Your task is to retype every entry exactly while omitting the pictures.

----------

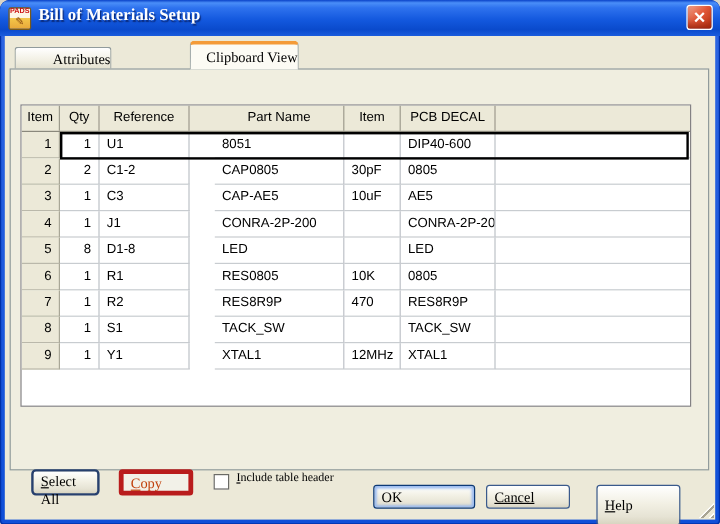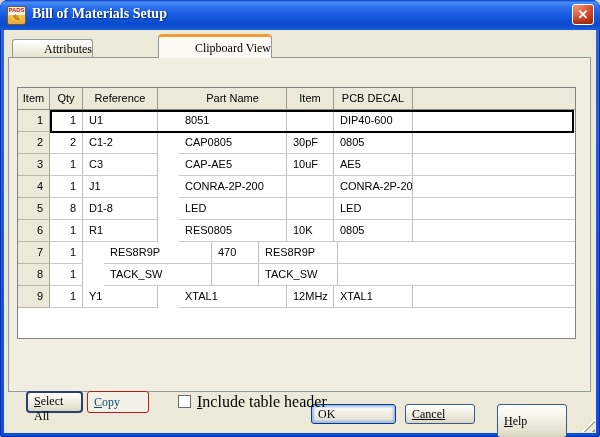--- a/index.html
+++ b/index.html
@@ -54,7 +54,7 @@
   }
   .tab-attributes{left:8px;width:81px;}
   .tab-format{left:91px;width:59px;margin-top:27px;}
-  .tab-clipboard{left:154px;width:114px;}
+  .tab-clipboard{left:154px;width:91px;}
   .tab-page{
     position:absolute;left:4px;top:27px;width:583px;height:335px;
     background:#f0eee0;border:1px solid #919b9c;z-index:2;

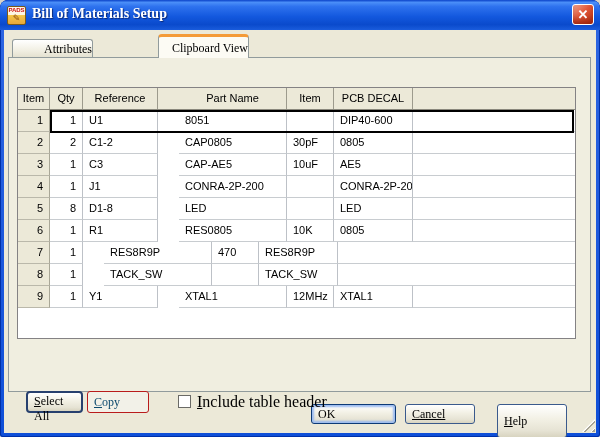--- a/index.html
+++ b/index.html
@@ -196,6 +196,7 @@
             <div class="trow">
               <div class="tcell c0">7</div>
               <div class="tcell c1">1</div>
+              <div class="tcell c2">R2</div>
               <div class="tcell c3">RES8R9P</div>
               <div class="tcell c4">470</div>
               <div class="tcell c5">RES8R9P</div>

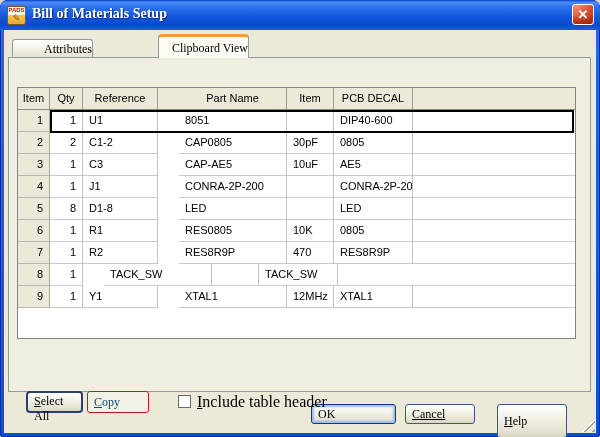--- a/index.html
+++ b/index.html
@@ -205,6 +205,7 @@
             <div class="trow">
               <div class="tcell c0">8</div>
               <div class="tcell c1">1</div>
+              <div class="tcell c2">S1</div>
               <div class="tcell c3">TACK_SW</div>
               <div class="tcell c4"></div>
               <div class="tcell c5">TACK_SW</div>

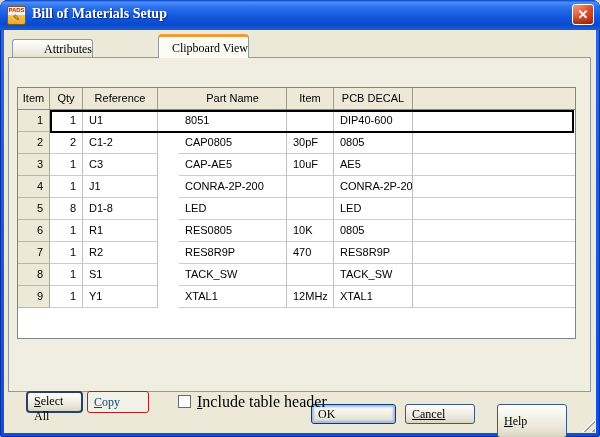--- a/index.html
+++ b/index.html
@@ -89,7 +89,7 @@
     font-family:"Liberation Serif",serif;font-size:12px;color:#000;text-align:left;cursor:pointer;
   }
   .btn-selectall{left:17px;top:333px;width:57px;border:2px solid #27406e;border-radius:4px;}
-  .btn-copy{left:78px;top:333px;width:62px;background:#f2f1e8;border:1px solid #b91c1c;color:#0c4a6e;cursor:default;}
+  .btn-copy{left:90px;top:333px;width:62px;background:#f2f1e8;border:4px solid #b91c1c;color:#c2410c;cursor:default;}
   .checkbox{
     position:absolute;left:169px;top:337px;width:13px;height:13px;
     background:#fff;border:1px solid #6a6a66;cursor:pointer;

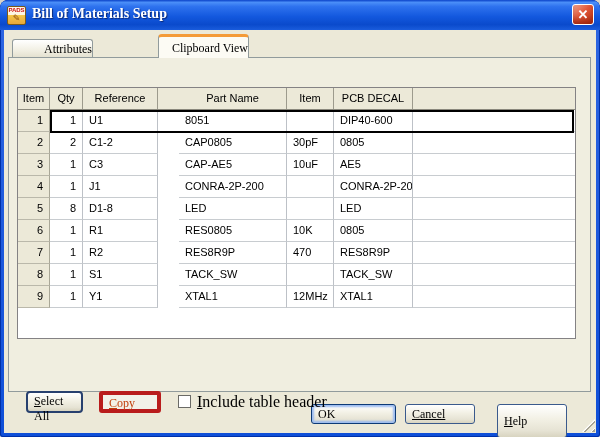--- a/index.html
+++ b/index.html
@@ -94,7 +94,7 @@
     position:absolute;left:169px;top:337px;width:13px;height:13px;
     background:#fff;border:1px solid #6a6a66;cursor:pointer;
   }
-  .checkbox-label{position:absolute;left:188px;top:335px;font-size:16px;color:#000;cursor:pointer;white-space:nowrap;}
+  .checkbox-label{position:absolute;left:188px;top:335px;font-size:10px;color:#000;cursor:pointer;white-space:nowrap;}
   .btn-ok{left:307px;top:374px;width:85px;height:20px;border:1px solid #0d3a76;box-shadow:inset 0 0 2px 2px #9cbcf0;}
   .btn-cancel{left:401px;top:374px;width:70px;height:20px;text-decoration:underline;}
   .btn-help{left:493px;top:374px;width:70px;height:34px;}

----------

| Answer below |
--- a/index.html
+++ b/index.html
@@ -54,7 +54,7 @@
   }
   .tab-attributes{left:8px;width:81px;}
   .tab-format{left:91px;width:59px;margin-top:27px;}
-  .tab-clipboard{left:154px;width:114px;}
+  .tab-clipboard{left:154px;width:91px;}
   .tab-page{
     position:absolute;left:4px;top:27px;width:583px;height:335px;
     background:#f0eee0;border:1px solid #919b9c;z-index:2;

--- a/index.html
+++ b/index.html
@@ -196,6 +196,7 @@
             <div class="trow">
               <div class="tcell c0">7</div>
               <div class="tcell c1">1</div>
+              <div class="tcell c2">R2</div>
               <div class="tcell c3">RES8R9P</div>
               <div class="tcell c4">470</div>
               <div class="tcell c5">RES8R9P</div>

--- a/index.html
+++ b/index.html
@@ -205,6 +205,7 @@
             <div class="trow">
               <div class="tcell c0">8</div>
               <div class="tcell c1">1</div>
+              <div class="tcell c2">S1</div>
               <div class="tcell c3">TACK_SW</div>
               <div class="tcell c4"></div>
               <div class="tcell c5">TACK_SW</div>

--- a/index.html
+++ b/index.html
@@ -89,7 +89,7 @@
     font-family:"Liberation Serif",serif;font-size:12px;color:#000;text-align:left;cursor:pointer;
   }
   .btn-selectall{left:17px;top:333px;width:57px;border:2px solid #27406e;border-radius:4px;}
-  .btn-copy{left:78px;top:333px;width:62px;background:#f2f1e8;border:1px solid #b91c1c;color:#0c4a6e;cursor:default;}
+  .btn-copy{left:90px;top:333px;width:62px;background:#f2f1e8;border:4px solid #b91c1c;color:#c2410c;cursor:default;}
   .checkbox{
     position:absolute;left:169px;top:337px;width:13px;height:13px;
     background:#fff;border:1px solid #6a6a66;cursor:pointer;

--- a/index.html
+++ b/index.html
@@ -94,7 +94,7 @@
     position:absolute;left:169px;top:337px;width:13px;height:13px;
     background:#fff;border:1px solid #6a6a66;cursor:pointer;
   }
-  .checkbox-label{position:absolute;left:188px;top:335px;font-size:16px;color:#000;cursor:pointer;white-space:nowrap;}
+  .checkbox-label{position:absolute;left:188px;top:335px;font-size:10px;color:#000;cursor:pointer;white-space:nowrap;}
   .btn-ok{left:307px;top:374px;width:85px;height:20px;border:1px solid #0d3a76;box-shadow:inset 0 0 2px 2px #9cbcf0;}
   .btn-cancel{left:401px;top:374px;width:70px;height:20px;text-decoration:underline;}
   .btn-help{left:493px;top:374px;width:70px;height:34px;}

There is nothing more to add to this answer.